C’è qualcosa di mistico, in un bambino che dorme. Una specie di magia ancestrale, un sortilegio che sa di caverne e fuochi primordiali, di latte e calore e pellicce avvoltolate a coprire o a nascondere. Una condizione speciale, preclusa per sempre a chiunque abbia varcato le soglie della primissima infanzia.
Un bambino che dorme ferma il tempo dentro e fuori di sé. Lascia il mondo per un po’, per entrare in una dimensione altra, pura e vacua. Liquida, quasi eterea. Respira elettricità e memorie sconosciute a tutti gli altri, rivive – mi piace crederlo – la propria esistenza intrauterina, amniotica e galleggiante.

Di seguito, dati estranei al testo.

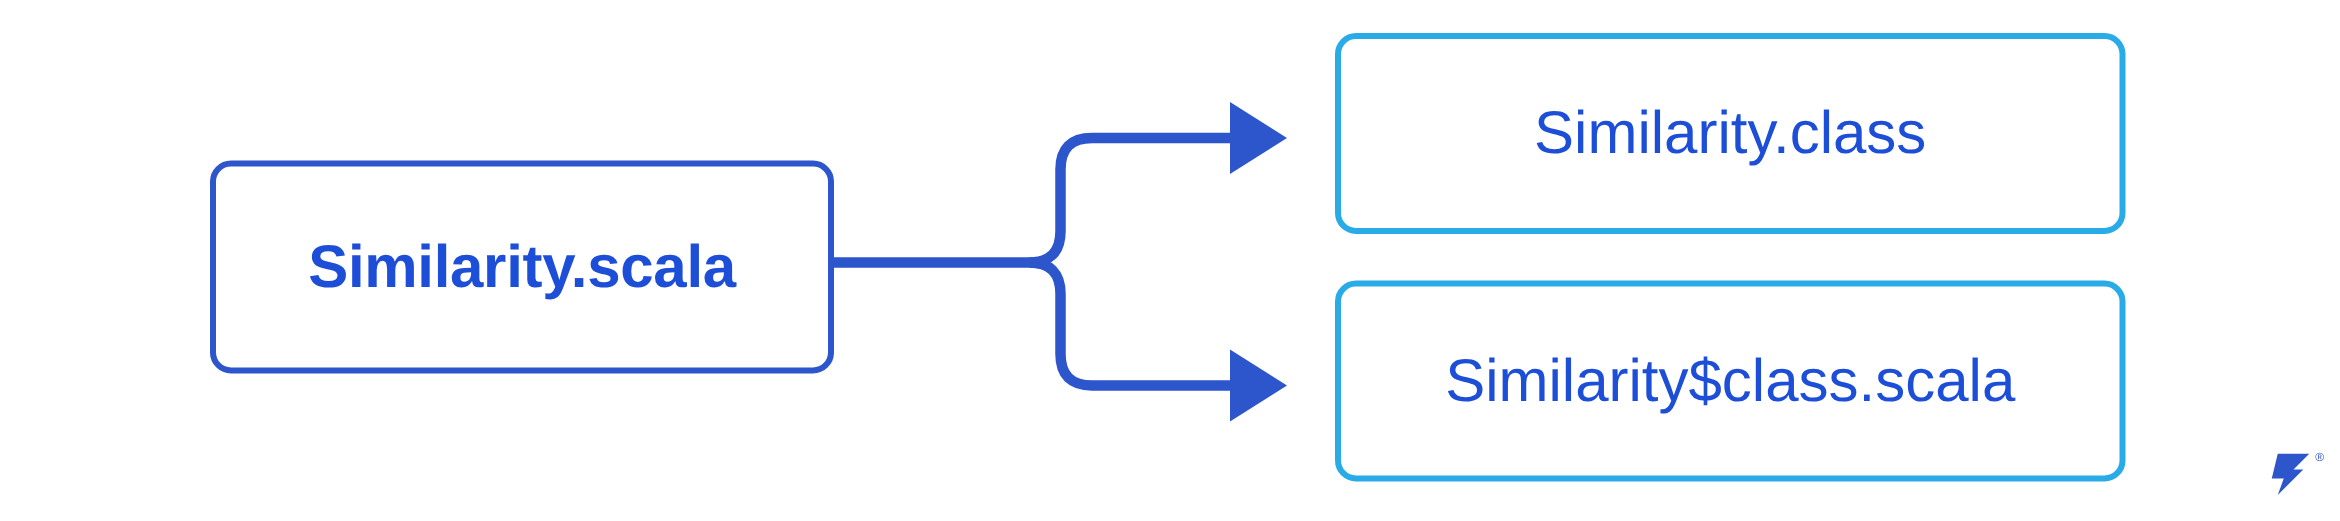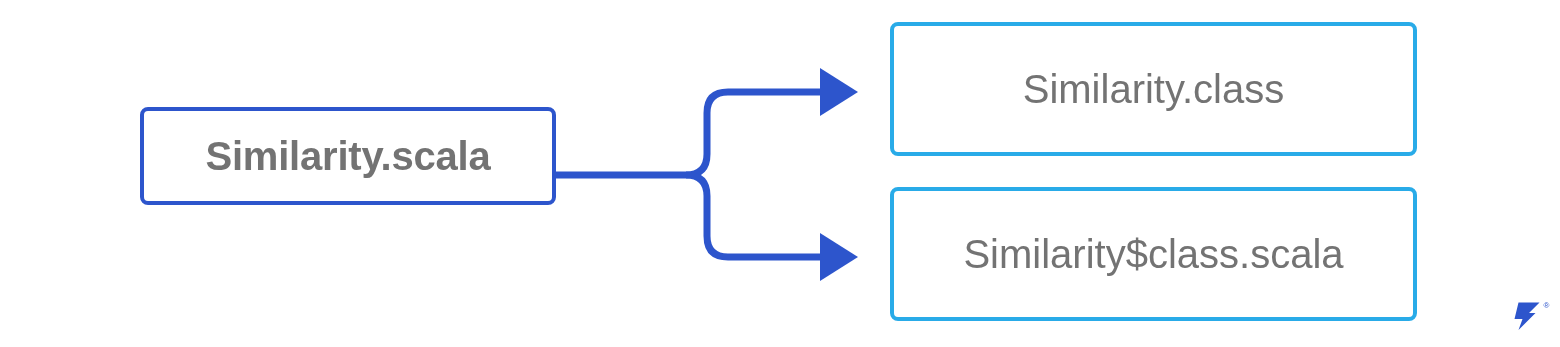--- a/index.html
+++ b/index.html
@@ -34,12 +34,12 @@
     box-sizing: border-box;
     background: #ffffff;
     border-style: solid;
-    border-radius: 8px;
+    border-radius: 14px;
     display: flex;
     align-items: center;
     justify-content: center;
     text-align: center;
-    color: #737373;
+    color: #1d4ed8;
     line-height: 1.1;
     white-space: nowrap;
   }

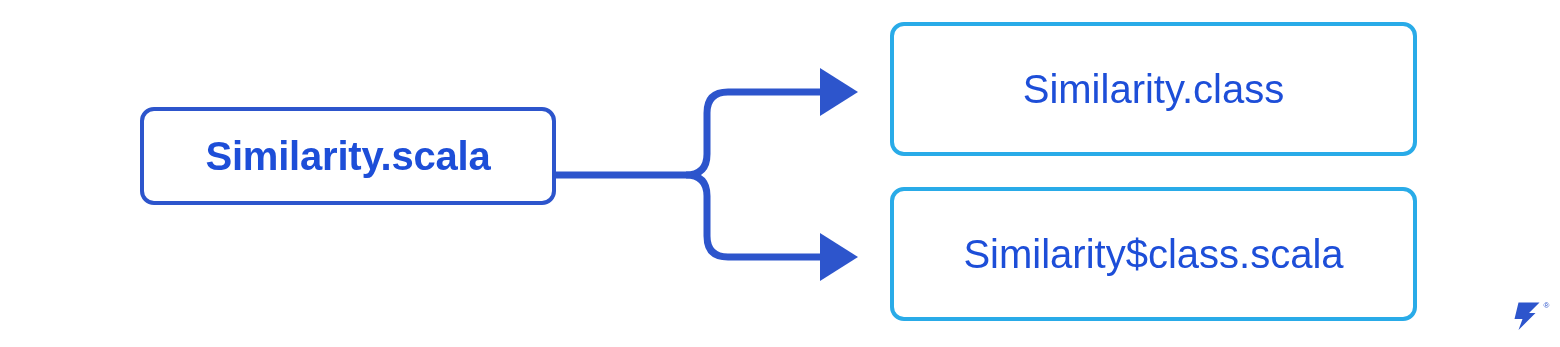--- a/index.html
+++ b/index.html
@@ -48,7 +48,7 @@
     left: 140px;
     top: 107px;
     width: 416px;
-    height: 98px;
+    height: 142px;
     border-width: 4px;
     border-color: #2d55cc;
     font-size: 40px;

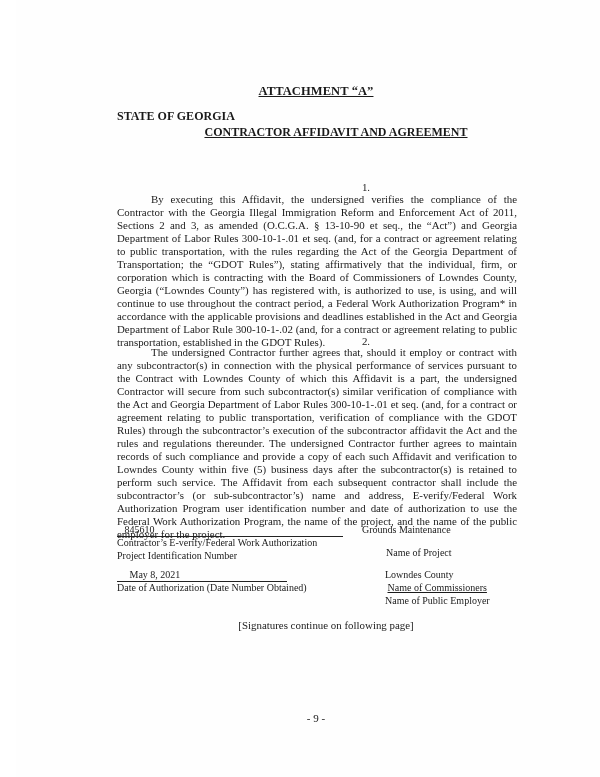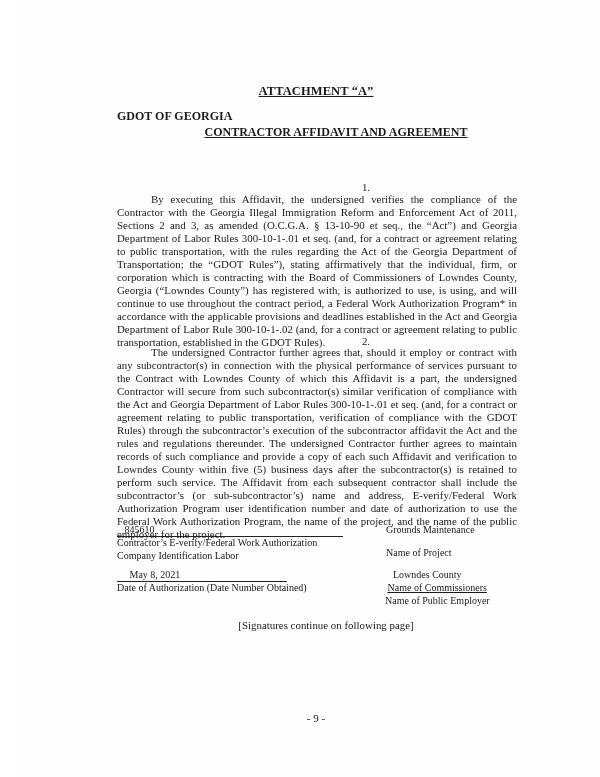--- a/index.html
+++ b/index.html
@@ -116,7 +116,7 @@
 <div class="page">
 
   <div class="title">ATTACHMENT “A”</div>
-  <div class="state">GDOT OF GEORGIA</div>
+  <div class="state">STATE OF GEORGIA</div>
   <div class="subtitle">CONTRACTOR AFFIDAVIT AND AGREEMENT</div>
 
 

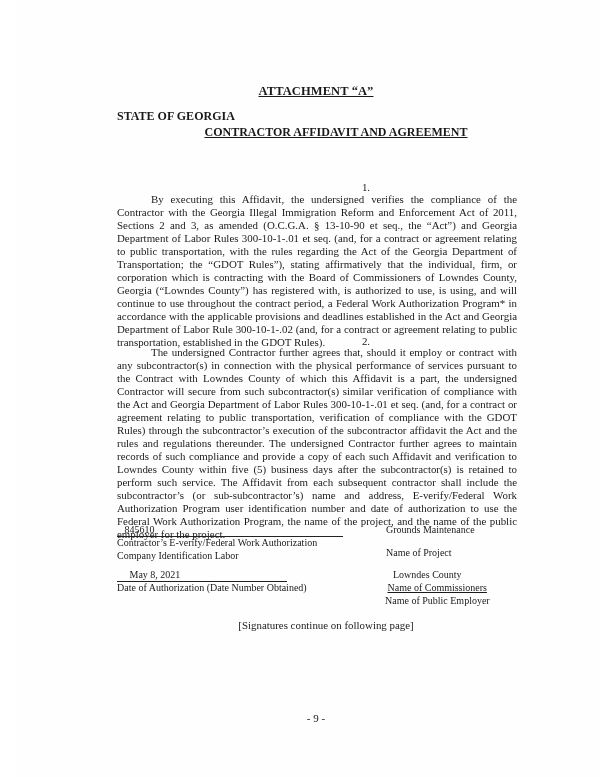--- a/index.html
+++ b/index.html
@@ -83,7 +83,7 @@
     .s-id .sig-line { width: 226px; }
     .s-id-label { top: 536px; left: 101px; }
     .s-id-label2 { top: 549px; left: 101px; }
-    .s-proj { top: 523px; left: 346px; margin-left: 24px; }
+    .s-proj { top: 523px; left: 346px; }
     .s-proj-label { top: 536px; left: 370px; margin-top: 10px; }
 
     .s-date { top: 568px; left: 101px; }

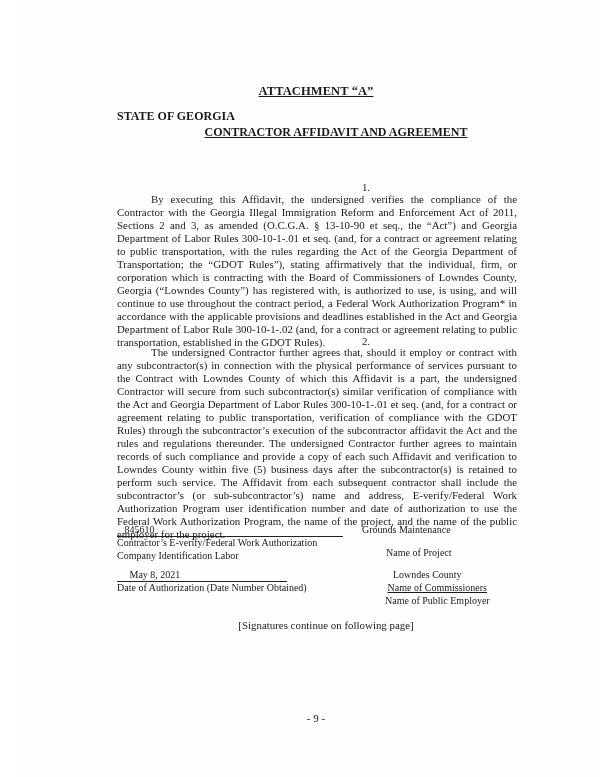--- a/index.html
+++ b/index.html
@@ -130,7 +130,7 @@
     <span class="sig-line">&nbsp;&nbsp;&nbsp;<span>845610</span></span>
   </div>
   <div class="sig s-id-label">Contractor’s E-verify/Federal Work Authorization</div>
-  <div class="sig s-id-label2">Company Identification Labor</div>
+  <div class="sig s-id-label2">Project Identification Number</div>
 
   <div class="sig s-proj">Grounds Maintenance</div>
   <div class="sig s-proj-label">Name of Project</div>

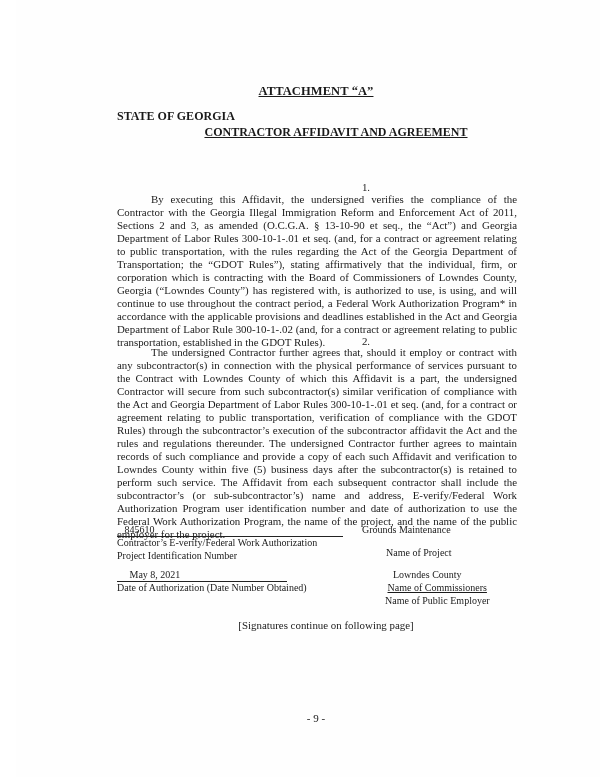--- a/index.html
+++ b/index.html
@@ -89,7 +89,7 @@
     .s-date { top: 568px; left: 101px; }
     .s-date .sig-line { width: 170px; }
     .s-date-label { top: 581px; left: 101px; }
-    .s-emp1 { top: 568px; left: 369px; margin-left: 8px; }
+    .s-emp1 { top: 568px; left: 369px; }
     .s-emp2 { top: 581px; left: 369px; }
     .s-emp2 span { text-decoration: underline; }
     .s-emp-label { top: 594px; left: 369px; }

Un bambino che dorme smette di indossare il proprio corpo, diventa io, mente, pensiero distillato e cristallino. Diventa anima. Si ricongiunge ai suoi progenitori animali, abbandona definitivamente sovrastrutture e desideri, bisogni e speranze (le paure forse no, non del tutto, per lo meno). Varca le soglie della più spinta incoscienza.
Rinasce. Ricomincia. Tutto dimentica e tutto perdona.
Un bambino che dorme ti ricorda ogni volta che c’è sempre un’altra possibilità. E che si impara prima a sognare che a piangere e respirare.